- Choreographer: George Balanchine
- Music: Georges Bizet
- Based on: "The Steadfast Tin Soldier" by Hans Christian Andersen
- Premiere: July 30, 1975 Saratoga Performing Arts Center
- Original ballet company: New York City Ballet
- Design: David Mitchell
- Created for: Patricia McBride Peter Schaufuss
- Genre: Neoclassical ballet

= The Steadfast Tin Soldier (ballet) =

1975 ballet by George Balanchine

The Steadfast Tin Soldier is a ballet choreographed by George Balanchine to Bizet's Jeux d'enfants, based on Hans Christian Andersen's 1838 fairytale of the same name of the love between a tin soldier and a paper-doll ballerina. The ballet premiered on July 30, 1975, at the Saratoga Performing Arts Center, with New York City Ballet's Patricia McBride and Peter Schaufuss.

==Production==
George Balanchine first used Bizet's Jeux d'enfants for a 1955 project, in collaboration with choreographers Barbara Milberg and Francisco Moncion, danced by Melissa Hayden and Roy Tobias. It was revived four years later, with the choreography only credited to Balanchine.

The 1975 version, a pas de deux, was commissioned by the Saratoga Performing Arts Center, where the New York City Ballet performs annually, and premiered on Bizet's centennial year, performed by Patricia McBride and Peter Schaufuss. The ballet uses sets and costumes designed by David Mitchell.
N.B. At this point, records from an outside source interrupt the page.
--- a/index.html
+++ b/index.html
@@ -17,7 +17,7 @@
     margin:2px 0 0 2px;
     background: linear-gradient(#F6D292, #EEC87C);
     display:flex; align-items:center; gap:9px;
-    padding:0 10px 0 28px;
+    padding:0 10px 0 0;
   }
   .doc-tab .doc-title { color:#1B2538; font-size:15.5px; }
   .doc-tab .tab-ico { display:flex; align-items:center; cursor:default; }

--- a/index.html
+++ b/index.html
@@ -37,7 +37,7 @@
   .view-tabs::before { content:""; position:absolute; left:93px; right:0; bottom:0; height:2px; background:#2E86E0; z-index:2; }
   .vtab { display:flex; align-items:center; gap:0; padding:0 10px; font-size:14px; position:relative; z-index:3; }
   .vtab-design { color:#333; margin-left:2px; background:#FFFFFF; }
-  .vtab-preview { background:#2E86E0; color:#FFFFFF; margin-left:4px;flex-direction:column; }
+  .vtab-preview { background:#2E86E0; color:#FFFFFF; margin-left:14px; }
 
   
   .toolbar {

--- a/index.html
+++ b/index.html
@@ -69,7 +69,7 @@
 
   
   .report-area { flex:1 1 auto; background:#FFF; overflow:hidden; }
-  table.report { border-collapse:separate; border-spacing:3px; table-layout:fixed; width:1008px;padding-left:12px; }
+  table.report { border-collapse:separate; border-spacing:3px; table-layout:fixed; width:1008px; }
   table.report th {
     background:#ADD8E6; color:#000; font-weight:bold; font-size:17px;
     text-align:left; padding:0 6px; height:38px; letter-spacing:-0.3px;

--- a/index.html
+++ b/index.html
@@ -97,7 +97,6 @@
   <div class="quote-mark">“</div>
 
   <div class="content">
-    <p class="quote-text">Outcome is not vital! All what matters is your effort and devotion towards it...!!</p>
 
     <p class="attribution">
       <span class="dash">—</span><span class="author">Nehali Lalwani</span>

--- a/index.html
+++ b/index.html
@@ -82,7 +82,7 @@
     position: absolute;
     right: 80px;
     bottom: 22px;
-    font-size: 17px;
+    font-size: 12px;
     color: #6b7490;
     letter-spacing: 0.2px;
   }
After he made The Steadfast Tin Soldier, Balanchine, who had adapted Andersen fairytales before, said what attracted him to fairytales by Andersen was the "underlying Christian substructure". The 1975 ballet premiered in New York City the following year.

In 2020, in response to the impacts of the coronavirus pandemic on the performing arts, the New York City Ballet released a 2014 video recording of The Steadfast Tin Soldier, featuring Erica Pereira and Daniel Ulbricht.